*** TASK DATA ***

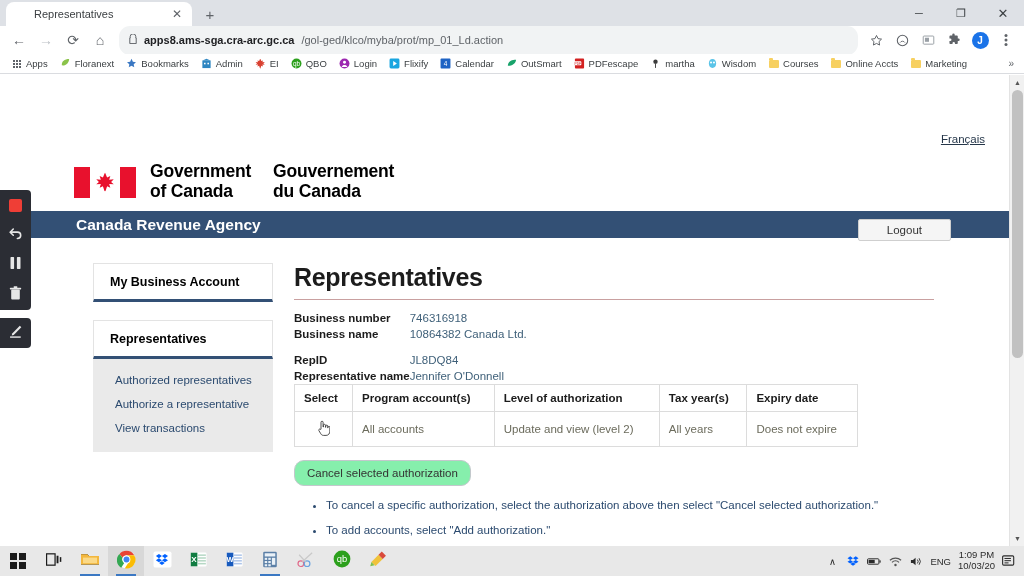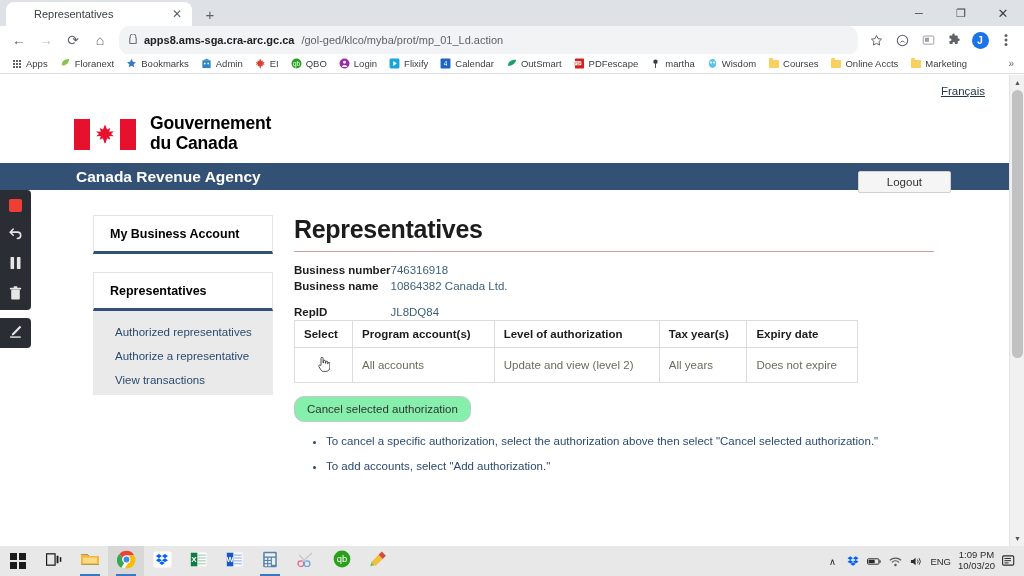"Français" .lang-row { margin-top: none -> 48px }
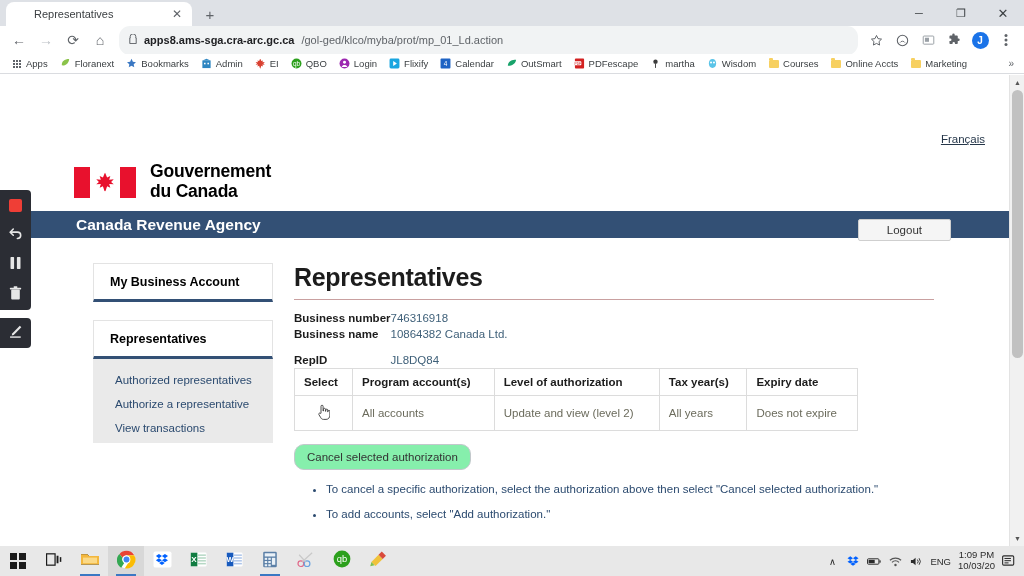"Government" div { html: none -> <div> <span>Government</span><br> <span>of Canada</span> </div> }
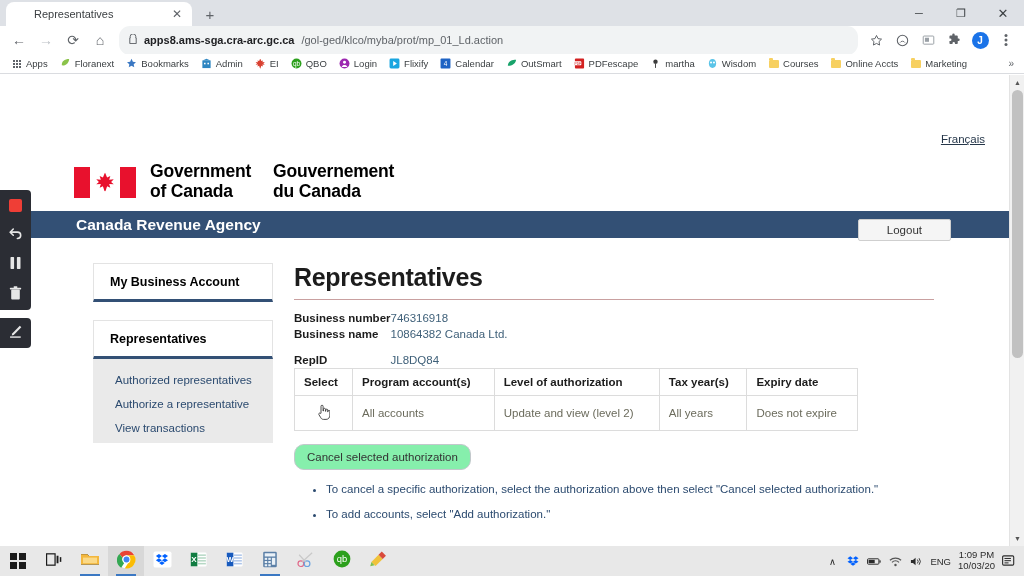"Authorized representatives" .side-links { padding: 9px 0 3px 0 -> 9px 0 12px 0 }
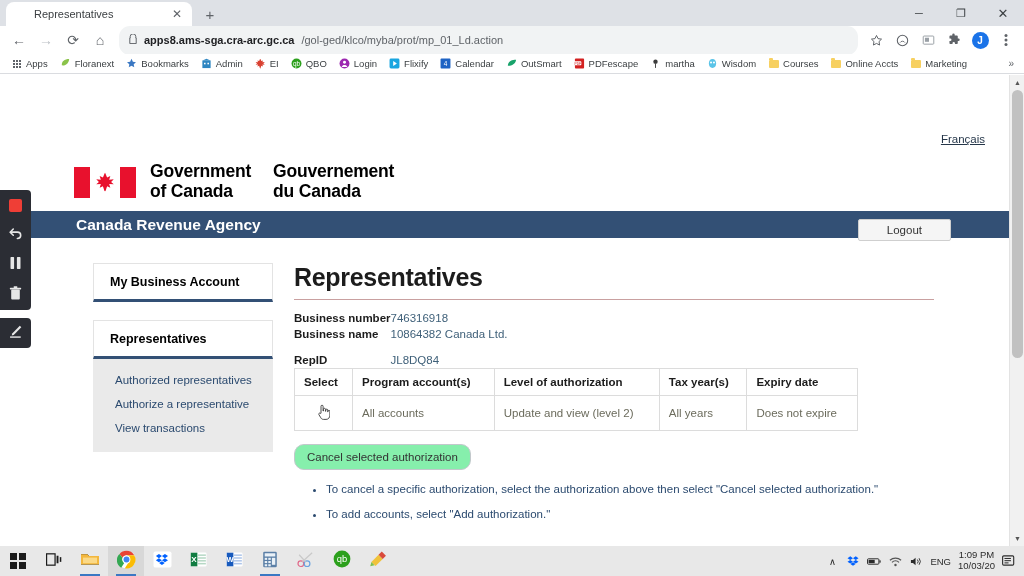"Representative name" tr { html: none -> <tr> <td>Representative name</td> <td>Jennifer O'Donnell</td> </tr> }
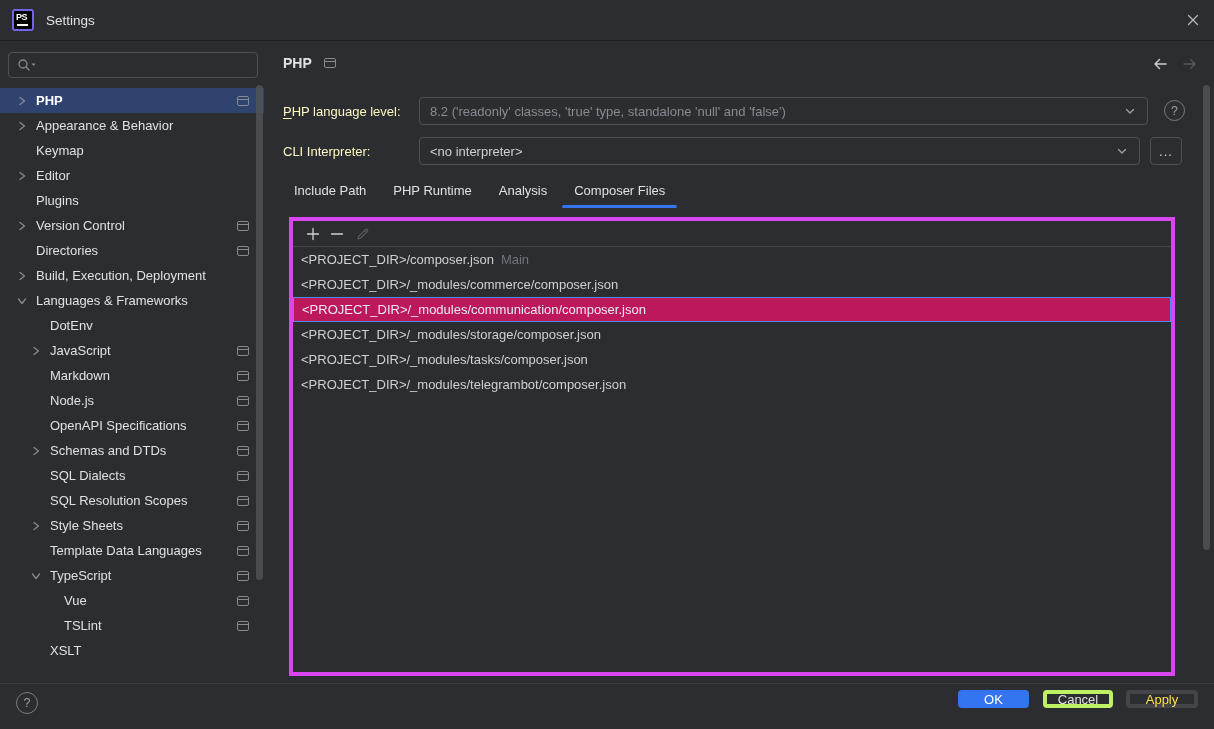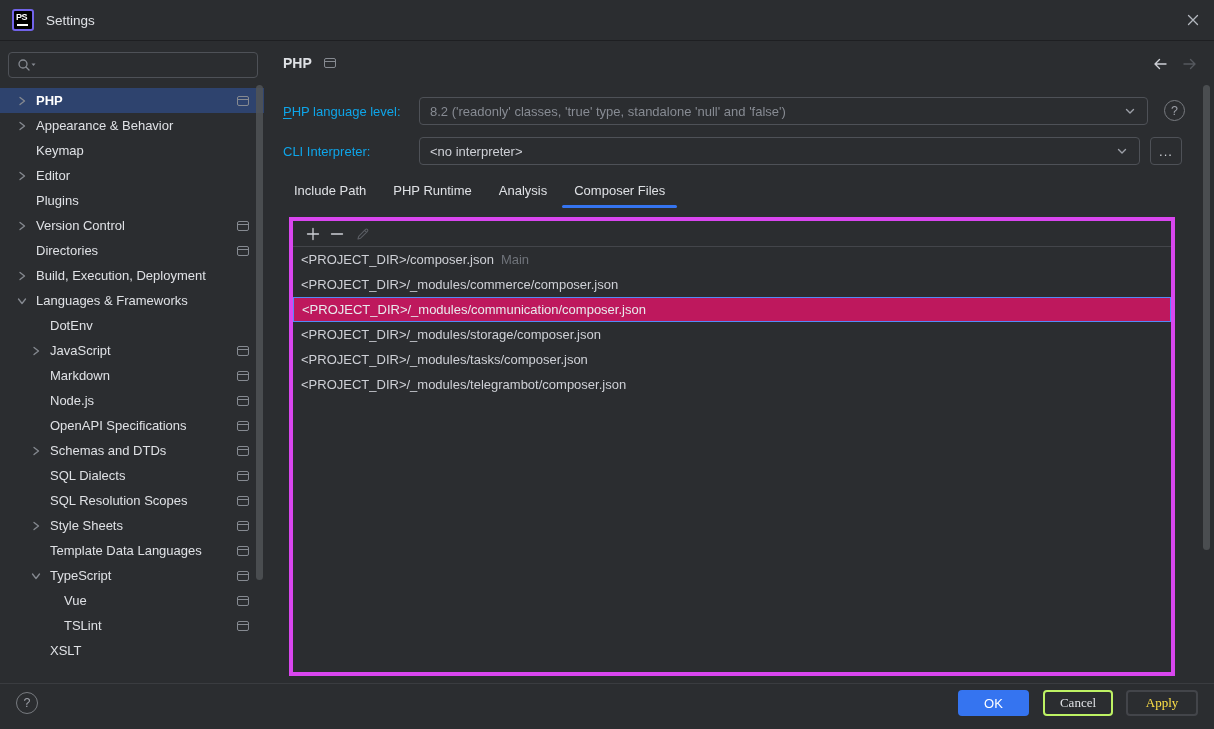"PHP language level:" .form-label { color: #0ea5e9 -> #fef9c3 }
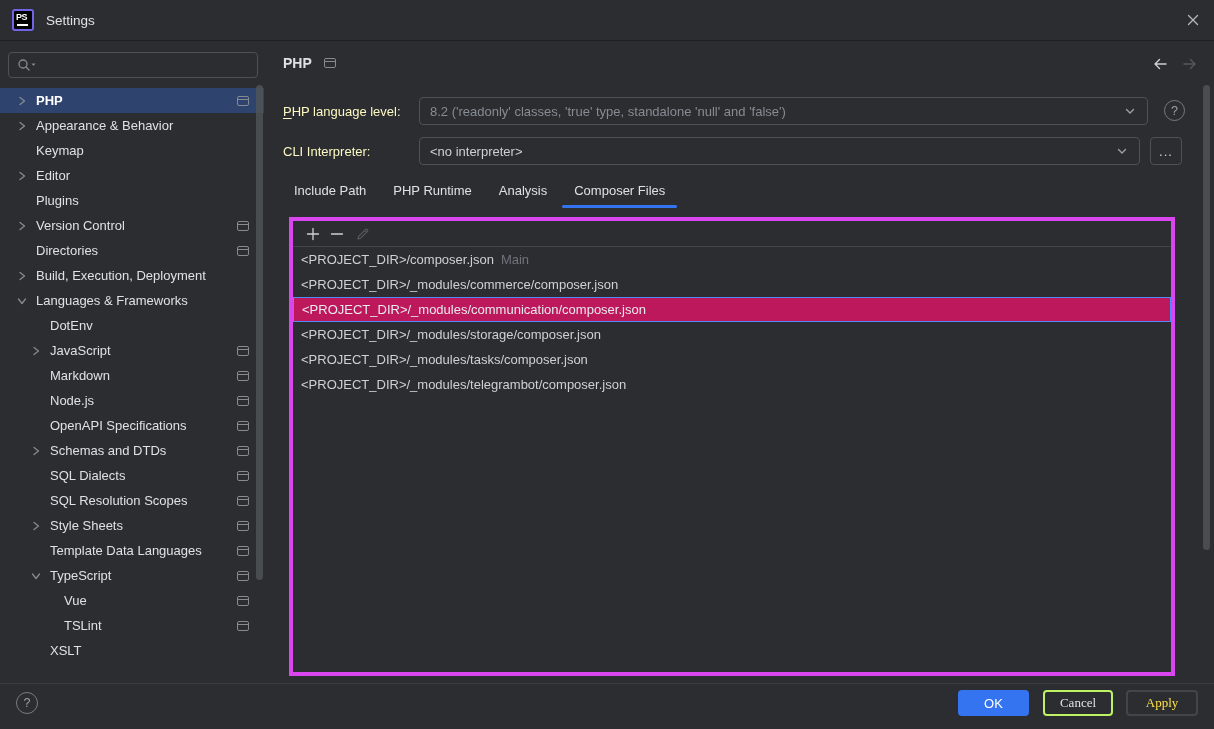"OK" .btn { height: 26px -> 18px }
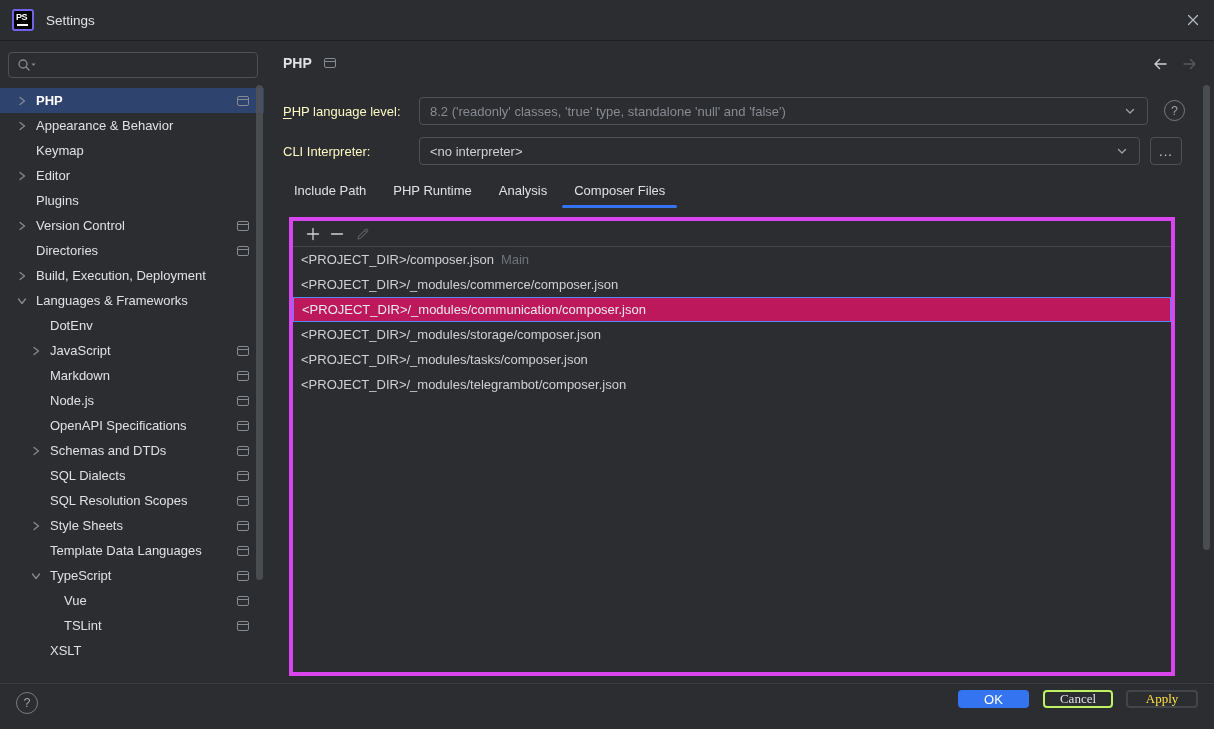"Cancel" .btn-outline { border: 2px solid #bef264 -> 4px solid #bef264; font-family: Liberation Serif, serif -> none }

*** End of TASK DATA ***

▶ [WORK INSTRUCTIONS] Once the pictures are removed, write out all of the entries above exactly.

▶ [OUTPUT OF THE EXERCISE]
"Français" .lang-row { margin-top: none -> 48px }
"Government" div { html: none -> <div> <span>Government</span><br> <span>of Canada</span> </div> }
"Authorized representatives" .side-links { padding: 9px 0 3px 0 -> 9px 0 12px 0 }
"Representative name" tr { html: none -> <tr> <td>Representative name</td> <td>Jennifer O'Donnell</td> </tr> }
"PHP language level:" .form-label { color: #0ea5e9 -> #fef9c3 }
"OK" .btn { height: 26px -> 18px }
"Cancel" .btn-outline { border: 2px solid #bef264 -> 4px solid #bef264; font-family: Liberation Serif, serif -> none }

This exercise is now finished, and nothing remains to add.